A presença de navios e aeronaves militares no Estreito de Taiwan levou o governo de Taipé a mobilizar forças e intensificar o monitoramento da região.
O Ministério da Defesa de Taiwan informou ter identificado navios de guerra da China operando em águas próximas à ilha na noite de segunda-feira (27). Aeronaves militares também foram detectadas na região, levando as Forças Armadas taiwanesas a entrarem em estado de alerta.
Segundo a pasta, ao todo foram observadas 22 aeronaves e nove navios da Marinha chinesa nas proximidades das ilhas Penghu,
no Estreito de Taiwan, área estratégica que abriga importantes bases aéreas e navais de Taipé. Dentre as aeronaves, 20 teriam cruzado a linha média do Estreito e ingressado na zona de identificação de defesa aérea.

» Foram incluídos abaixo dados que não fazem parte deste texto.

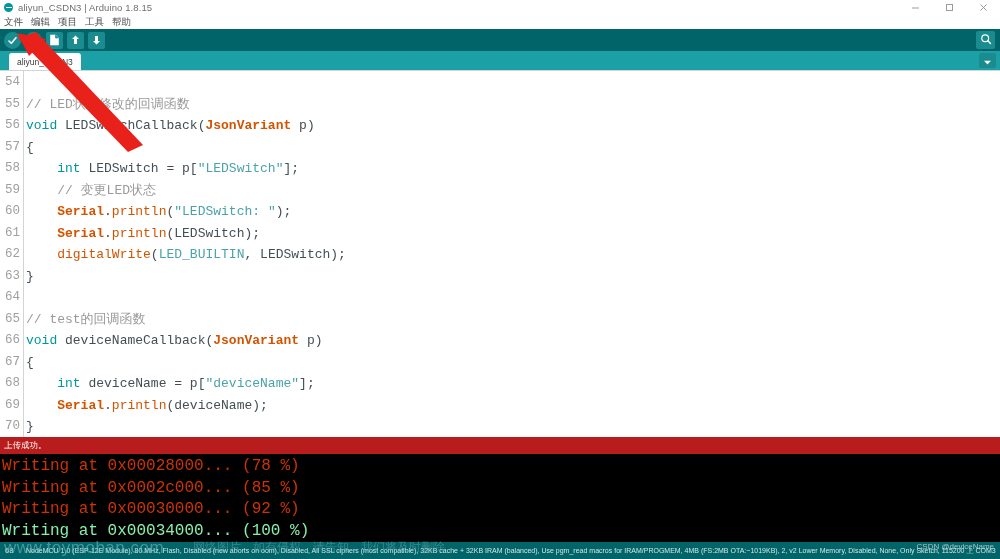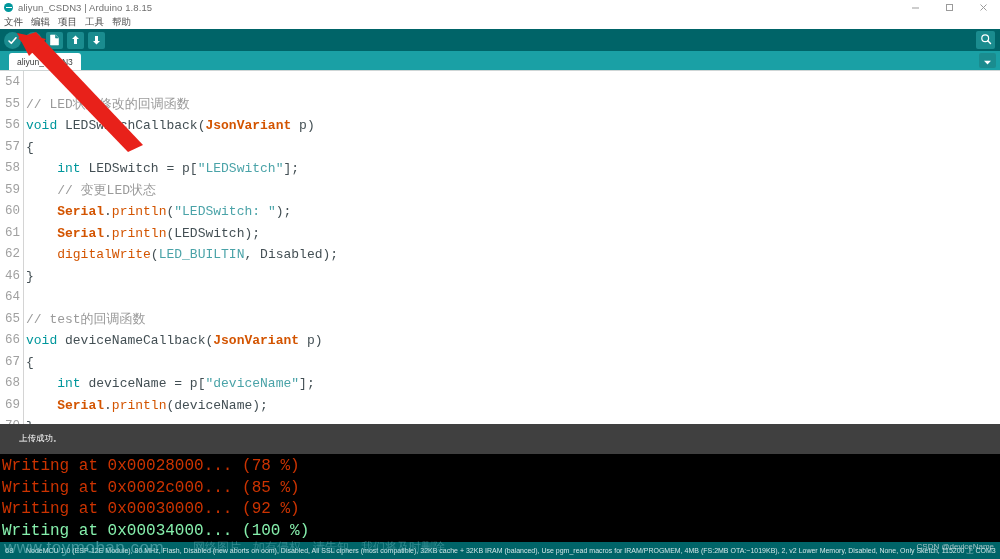--- a/index.html
+++ b/index.html
@@ -408,7 +408,7 @@
         <div class="code-line"><span class="tk-plain">    </span><span class="tk-comment">// 变更LED状态</span></div>
         <div class="code-line"><span class="tk-plain">    </span><span class="tk-obj">Serial</span><span class="tk-plain">.</span><span class="tk-fn">println</span><span class="tk-plain">(</span><span class="tk-str">"LEDSwitch: "</span><span class="tk-plain">);</span></div>
         <div class="code-line"><span class="tk-plain">    </span><span class="tk-obj">Serial</span><span class="tk-plain">.</span><span class="tk-fn">println</span><span class="tk-plain">(LEDSwitch);</span></div>
-        <div class="code-line"><span class="tk-plain">    </span><span class="tk-fn">digitalWrite</span><span class="tk-plain">(</span><span class="tk-const">LED_BUILTIN</span><span class="tk-plain">, Disabled);</span></div>
+        <div class="code-line"><span class="tk-plain">    </span><span class="tk-fn">digitalWrite</span><span class="tk-plain">(</span><span class="tk-const">LED_BUILTIN</span><span class="tk-plain">, LEDSwitch);</span></div>
         <div class="code-line"><span class="tk-plain">}</span></div>
         <div class="code-line">&nbsp;</div>
         <div class="code-line"><span class="tk-comment">// test的回调函数</span></div>

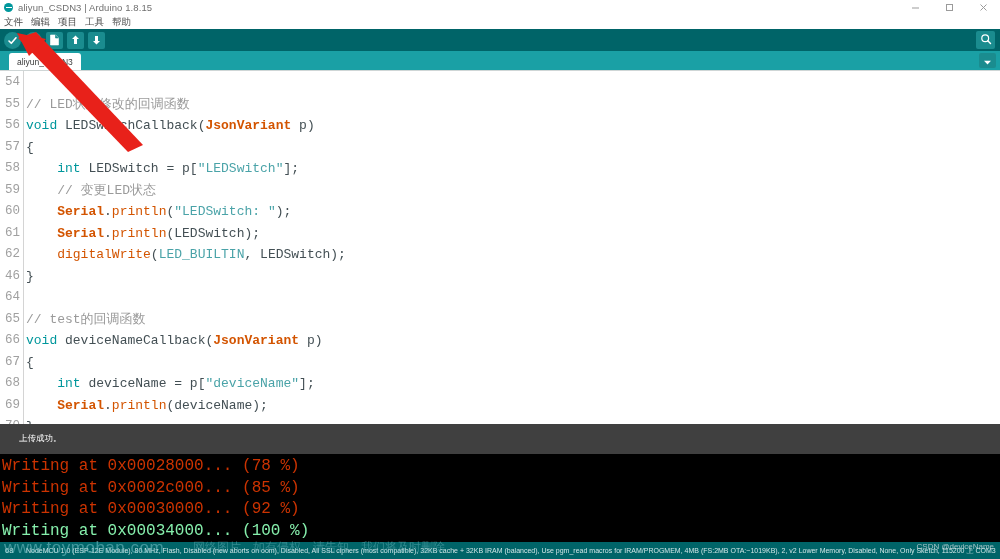--- a/index.html
+++ b/index.html
@@ -390,7 +390,7 @@
         <div class="gutter-line">60</div>
         <div class="gutter-line">61</div>
         <div class="gutter-line">62</div>
-        <div class="gutter-line">46</div>
+        <div class="gutter-line">63</div>
         <div class="gutter-line">64</div>
         <div class="gutter-line">65</div>
         <div class="gutter-line">66</div>

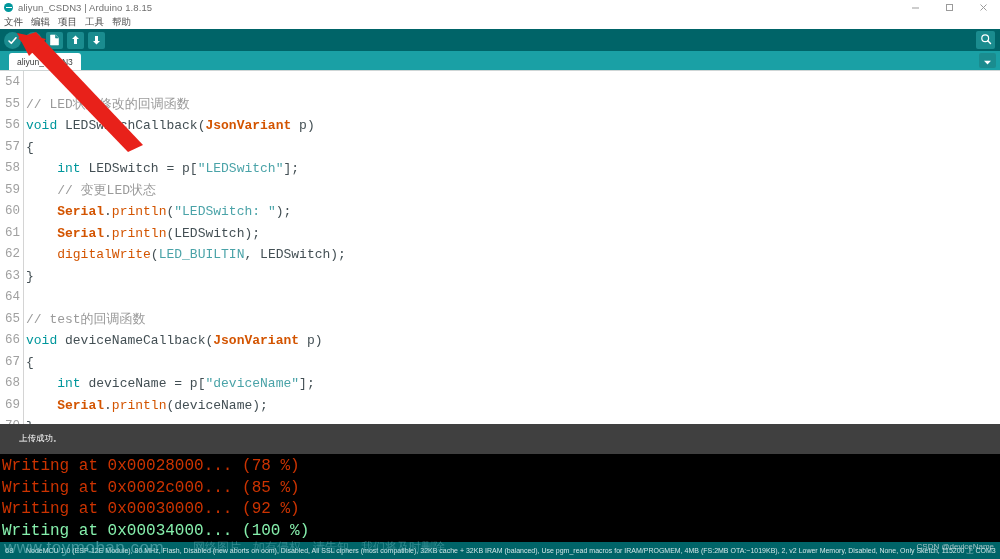--- a/index.html
+++ b/index.html
@@ -191,10 +191,10 @@
 
   
   .statusmsg {
-    height: 30px;
-    background: #404040;
-    display: flex; align-items: center;
-    padding-left: 19px;
+    height: 17px;
+    background: #b91c1c;
+    display: flex; align-items: center;
+    padding-left: 4px;
     flex: 0 0 auto;
   }
   .statusmsg-text {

22 sorties of PLA aircraft and 9 PLAN vessels operating around Taiwan detected up until 6 a.m. (UTC+8) today.
20 out of 22 sorties crossed the median line and entered Taiwan’s northern and southwestern part ADIZ.
#ROCArmedForces
have monitored the situation and responded.
pic.twitter.com/v35yneB43J— 國防部 Ministry of National Defense, ROC(Taiwan) 🇹🇼 (@MoNDefense)
April 28, 2026
Em nota, o Ministério da Defesa afirmou que respondeu às movimentações com a mobilização imediata de meios militares.
“As forças armadas nacionais utilizam aeronaves de missão, navios e sistemas de mísseis baseados em terra para monitorar
e responder de perto”, informou o órgão.
A tensão entre Pequim e Taipé tem se intensificado nos últimos anos. A China segue reivindicando Taiwan como parte de seu território, apesar da separação ocorrida em 1949, ao fim da guerra civil chinesa. A política de “uma só China” tem resultado em frequentes incursões militares desde 2022, inclusive com exercícios envolvendo munição real.
Em meio ao temor de uma invasão, Taiwan ampliou o tempo de serviço militar obrigatório e reforçou os investimentos em defesa.
O governo também firmou um acordo de fornecimento de armas no valor de US$ 11,1 bilhões com os Estados Unidos, considerado o maior pacote já destinado à ilha.
Inicialmente, o acordo foi duramente criticado por Pequim, que afirmou que Washington estaria “atraindo problemas para si”
ao apoiar a independência de Taiwan com armamentos. Posteriormente, o tom foi amenizado, com pedidos de “prudência” no fornecimento de armas à região.
Com informações de agências internacionais.